04 Nov Some DNA Variants Raise Risk of Lupus But Protect Against Severe COVID
MedicalResearch.com Interview with:
Professor Tim Vyse
Professor of Molecular Medicine and
Dr David Morris
Non Clinical Lecturer in Molecular Genetics
Guy’s Hospital, London
MedicalResearch.com: What is the background for this study? What are the main findings?
Response: We observed a correlation between the genetic associations with severe COVID-19 and those with systemic lupus erythematosus (SLE, Lupus), and aimed to discover which genetic loci were shared by these diseases and what biological processes were involved. This resulted in the discovery of several genetic loci, some of which had alleles that were risk for both diseases and some of which were risk for severe COVID-19 yet protective for SLE.
The locus with most evidence of shared association (TYK2) is involved in interferon production, a process that is important in response to viral infection and known to be dysregulated in SLE patients. Other shared associated loci contained genes also involved in the defense response and the immune system signaling. These results add to the growing evidence that there are alleles in the human genome that provide protection against viral infection yet are risk for autoimmune disease.
MedicalResearch.com: What should readers take away from your report?
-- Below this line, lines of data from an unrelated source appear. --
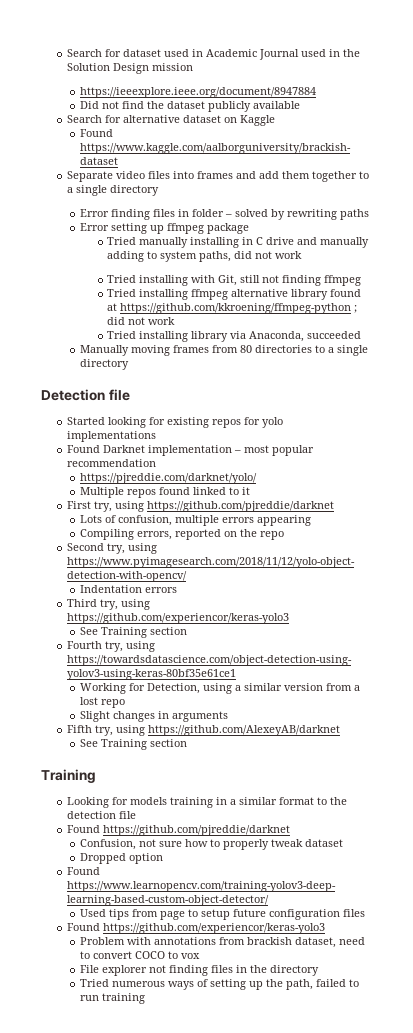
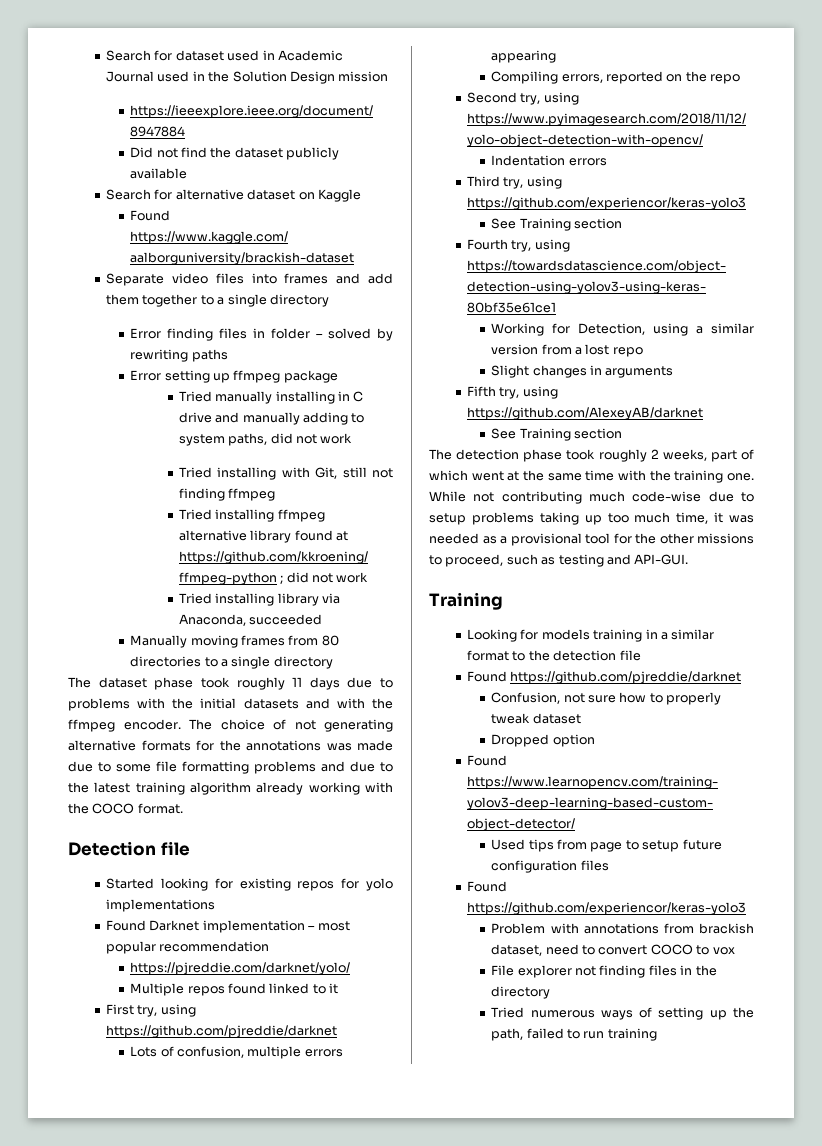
+ The dataset phase took roughly 11 days due to problems with the initial datasets and with the ffmpeg encoder. The choice of not generating alternative formats for the annotations was made due to some file formatting problems and due to the latest training algorithm already working with the COCO format.
+ The detection phase took roughly 2 weeks, part of which went at the same time with the training one. While not contributing much code-wise due to setup problems taking up too much time, it was needed as a provisional tool for the other missions to proceed, such as testing and API-GUI.

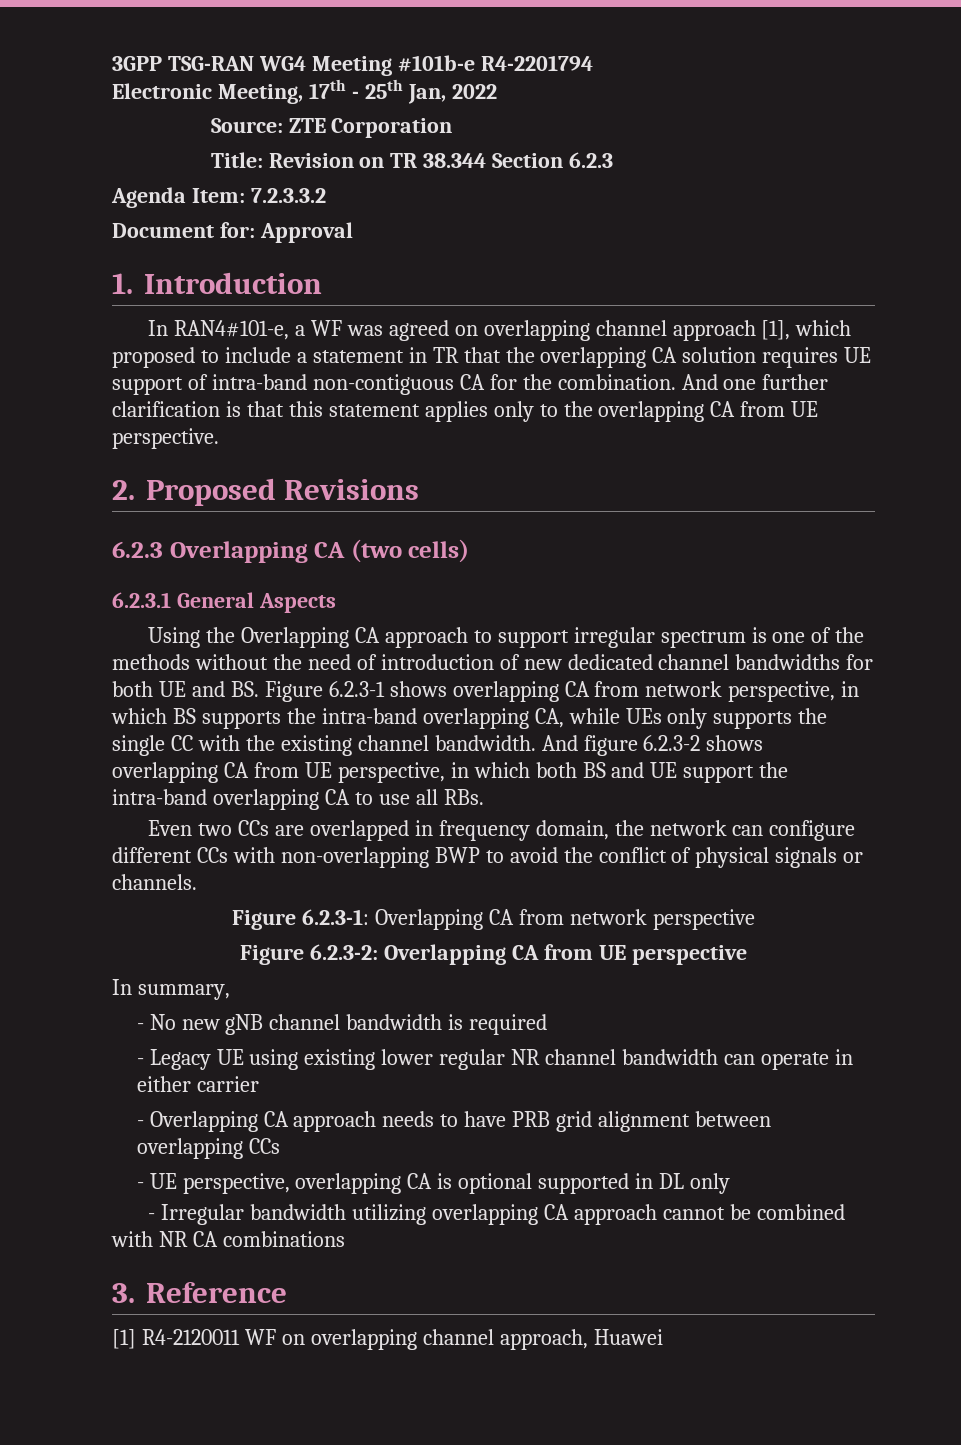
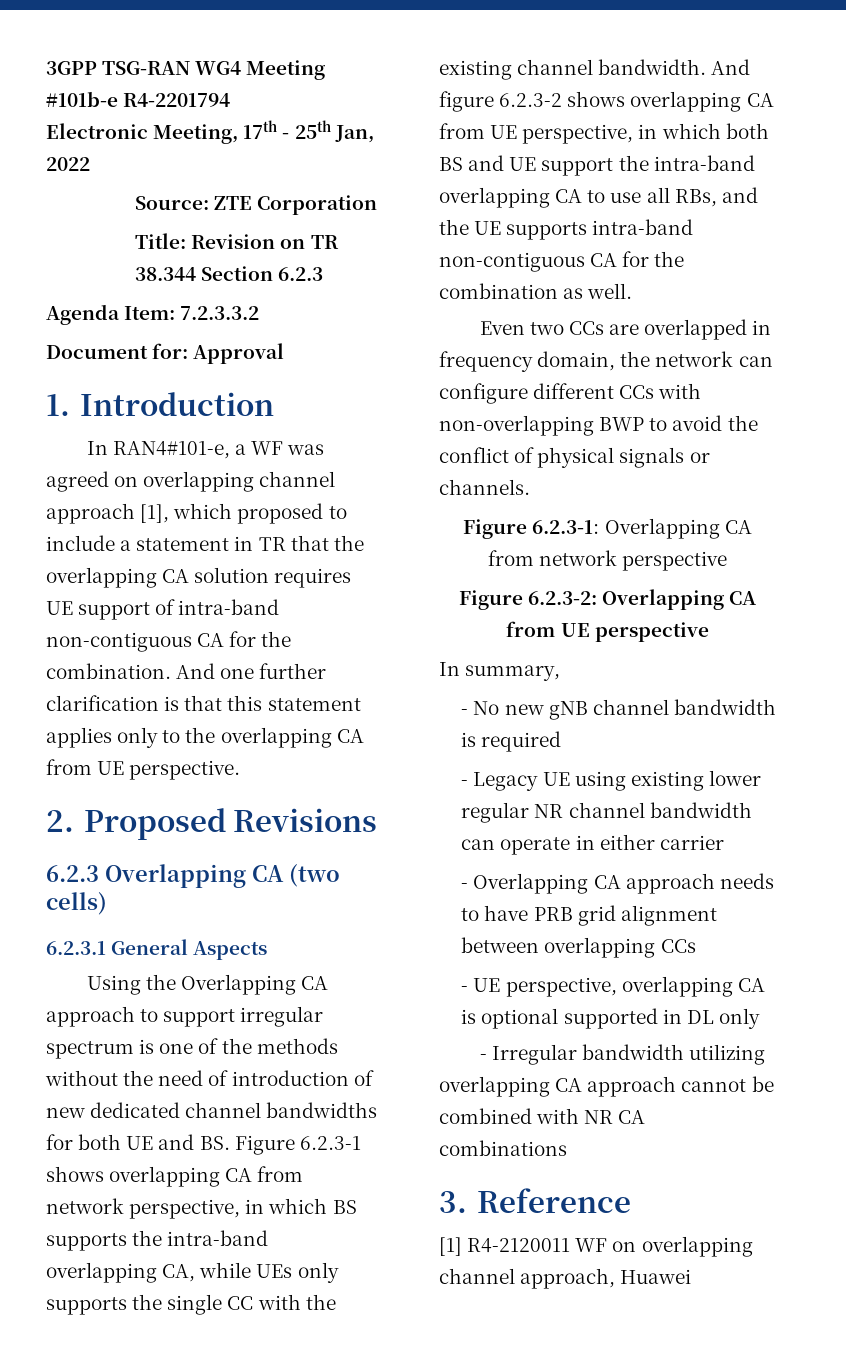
- And figure 6.2.3-2 shows overlapping CA from UE perspective, in which both BS and UE support the intra-band overlapping CA to use all RBs.
+ And figure 6.2.3-2 shows overlapping CA from UE perspective, in which both BS and UE support the intra-band overlapping CA to use all RBs, and the UE supports intra-band non-contiguous CA for the combination as well.

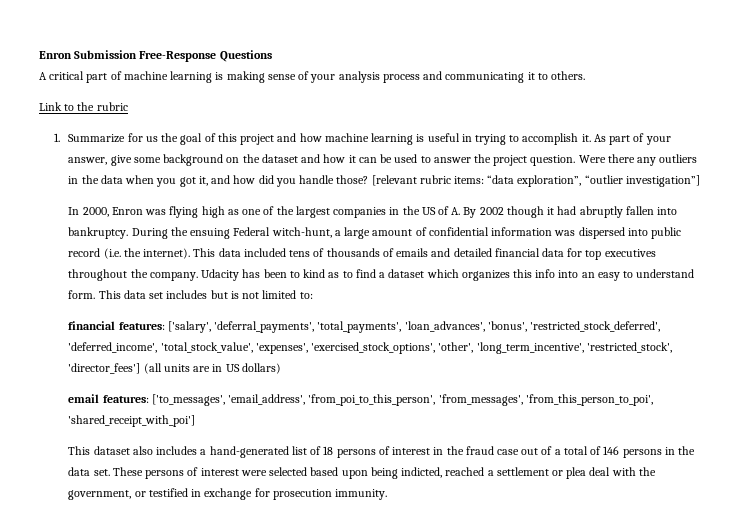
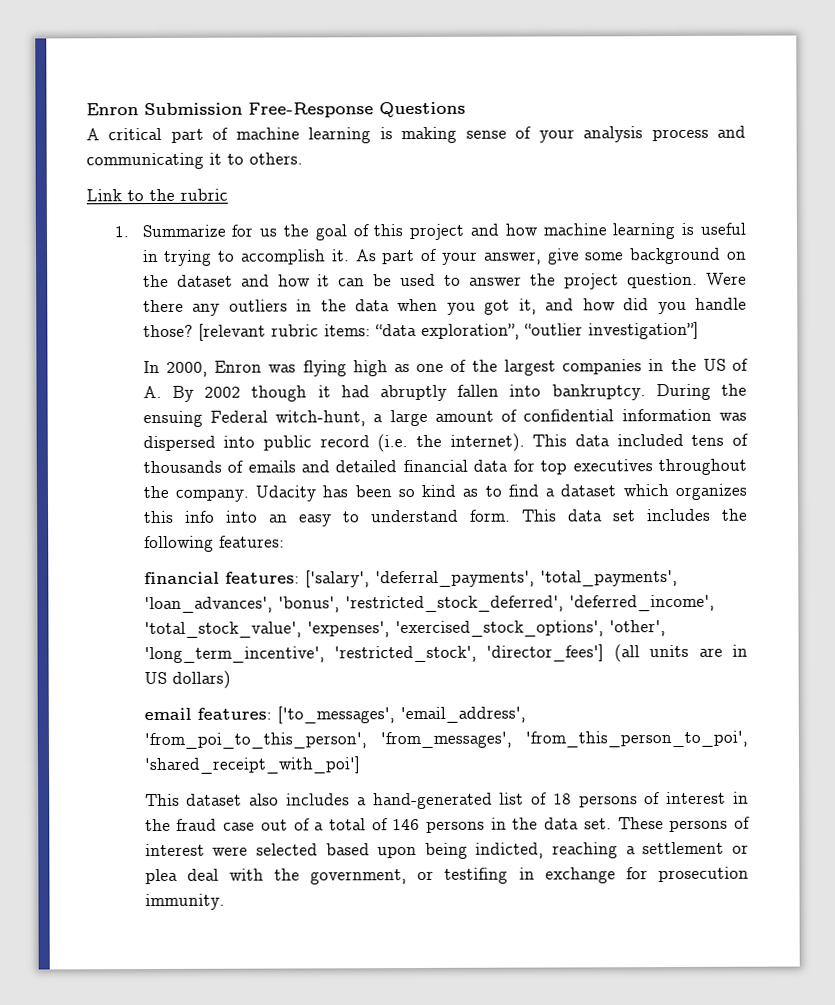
- Udacity has been to kind as to find a dataset which organizes this info into an easy to understand form.
+ Udacity has been so kind as to find a dataset which organizes this info into an easy to understand form.
- This data set includes but is not limited to:
+ This data set includes the following features:
- These persons of interest were selected based upon being indicted, reached a settlement or plea deal with the government, or testified in exchange for prosecution immunity.
+ These persons of interest were selected based upon being indicted, reaching a settlement or plea deal with the government, or testifing in exchange for prosecution immunity.

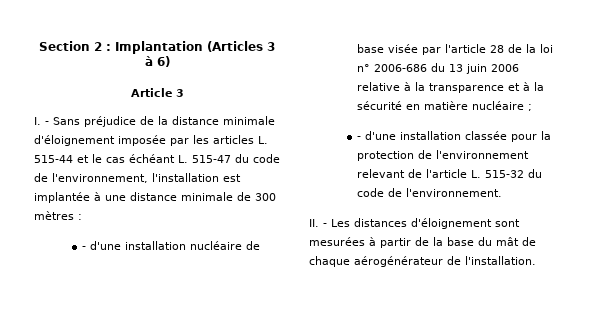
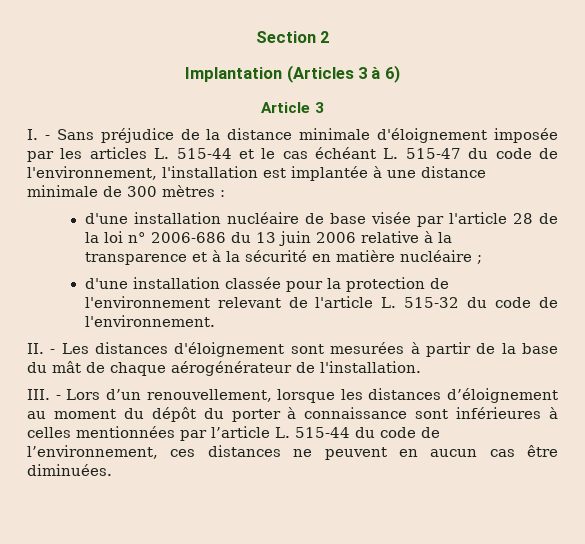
- Section 2 : Implantation (Articles 3 à 6)
+ Section 2
+ Implantation (Articles 3 à 6)
- - d'une installation nucléaire de base visée par l'article 28 de la loi n° 2006-686 du 13 juin 2006 relative à la transparence et à la sécurité en matière nucléaire ;
+ d'une installation nucléaire de base visée par l'article 28 de la loi n° 2006-686 du 13 juin 2006 relative à la transparence et à la sécurité en matière nucléaire ;
- - d'une installation classée pour la protection de l'environnement relevant de l'article L. 515-32 du code de l'environnement.
+ d'une installation classée pour la protection de l'environnement relevant de l'article L. 515-32 du code de l'environnement.
+ III. - Lors d’un renouvellement, lorsque les distances d’éloignement au moment du dépôt du porter à connaissance sont inférieures à celles mentionnées par l’article L. 515-44 du code de l’environnement, ces distances ne peuvent en aucun cas être diminuées.

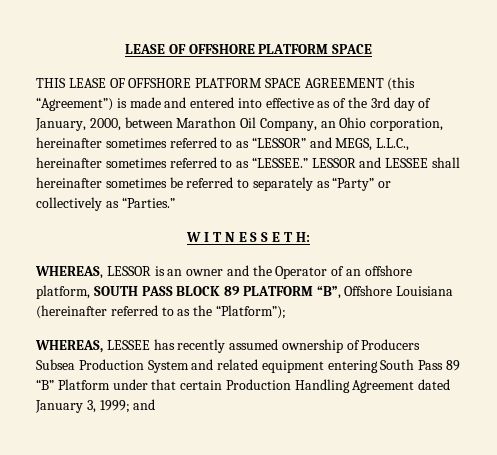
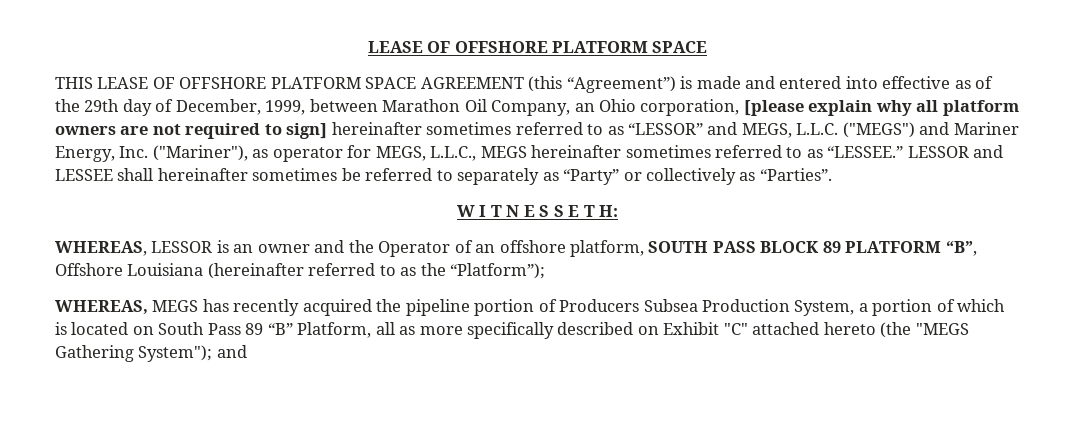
- THIS LEASE OF OFFSHORE PLATFORM SPACE AGREEMENT (this “Agreement”) is made and entered into effective as of the 3rd day of January, 2000, between Marathon Oil Company, an Ohio corporation, hereinafter sometimes referred to as “LESSOR” and MEGS, L.L.C., hereinafter sometimes referred to as “LESSEE.”
+ THIS LEASE OF OFFSHORE PLATFORM SPACE AGREEMENT (this “Agreement”) is made and entered into effective as of the 29th day of December, 1999, between Marathon Oil Company, an Ohio corporation, [please explain why all platform owners are not required to sign] hereinafter sometimes referred to as “LESSOR” and MEGS, L.L.C. ("MEGS") and Mariner Energy, Inc. ("Mariner"), as operator for MEGS, L.L.C., MEGS hereinafter sometimes referred to as “LESSEE.”
- LESSOR and LESSEE shall hereinafter sometimes be referred to separately as “Party” or collectively as “Parties.”
+ LESSOR and LESSEE shall hereinafter sometimes be referred to separately as “Party” or collectively as “Parties”.
- WHEREAS, LESSEE has recently assumed ownership of Producers Subsea Production System and related equipment entering South Pass 89 “B” Platform under that certain Production Handling Agreement dated January 3, 1999; and
+ WHEREAS, MEGS has recently acquired the pipeline portion of Producers Subsea Production System, a portion of which is located on South Pass 89 “B” Platform, all as more specifically described on Exhibit "C" attached hereto (the "MEGS Gathering System"); and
Response: The relationship between Lupus risk and COVID-19 outcome is complex with multiple areas of the genome being involved in altering risk for Lupus and COVID, some of which are shared. A few DNA variants were found to be risk for both diseases, whereas others were protective for severe COVID-19, yet risk for Lupus. The genes in the areas that of the genome that increased risk of Lupus and protected against severe COVID-19 are involved in a process known as interferon production. The immune system’s use of interferon is important in response to viral infection and known to be abnormally regulated in several autoimmune diseases, including lupus.
This is an exciting result made possible by the large genetic studies in COVID-19 and Lupus, and opens the door to our understanding of how the biology of the immune system is calibrated to protect us against infection from viruses and other infectious agents, but at the risk of developing autoimmune disease
MedicalResearch.com: What recommendations do you have for future research as a results of this study?
Response: An understating of the link between autoimmune disease and the risk of infectious disease will be improved by comparing large genetics studies of SLE and other autoimmune disease with genetic studies of other infectious diseases. Studies in the genetics of infectious diseases are challenging due to the strong environmental component to risk. However, population-based surveys detailed experiences with common infectious disease should provide valuable information.
The prevalence of SLE and severe COVID-19 varies over ancestry and sex. Larger studies in non-Europeans in both diseases are required to address cross ancestry differences. Studies on African populations will help identify specific genetic polymorphisms causal for both diseases in areas of the genome that we have identified as association yet are unable to explore in high enough resolution due to correlation in the genome, an issue that is helped by increasing diversity in samples for genetic association studies.
SLE is more prevalent in females while COVID-19 shows higher rates of infection and serious disease in males. Studies focused on sexual dimorphism in disease will help understand the causes of these two disease and others where a sex bias is observed.
MedicalResearch.com: Is there anything else you would like to add? Any disclosures?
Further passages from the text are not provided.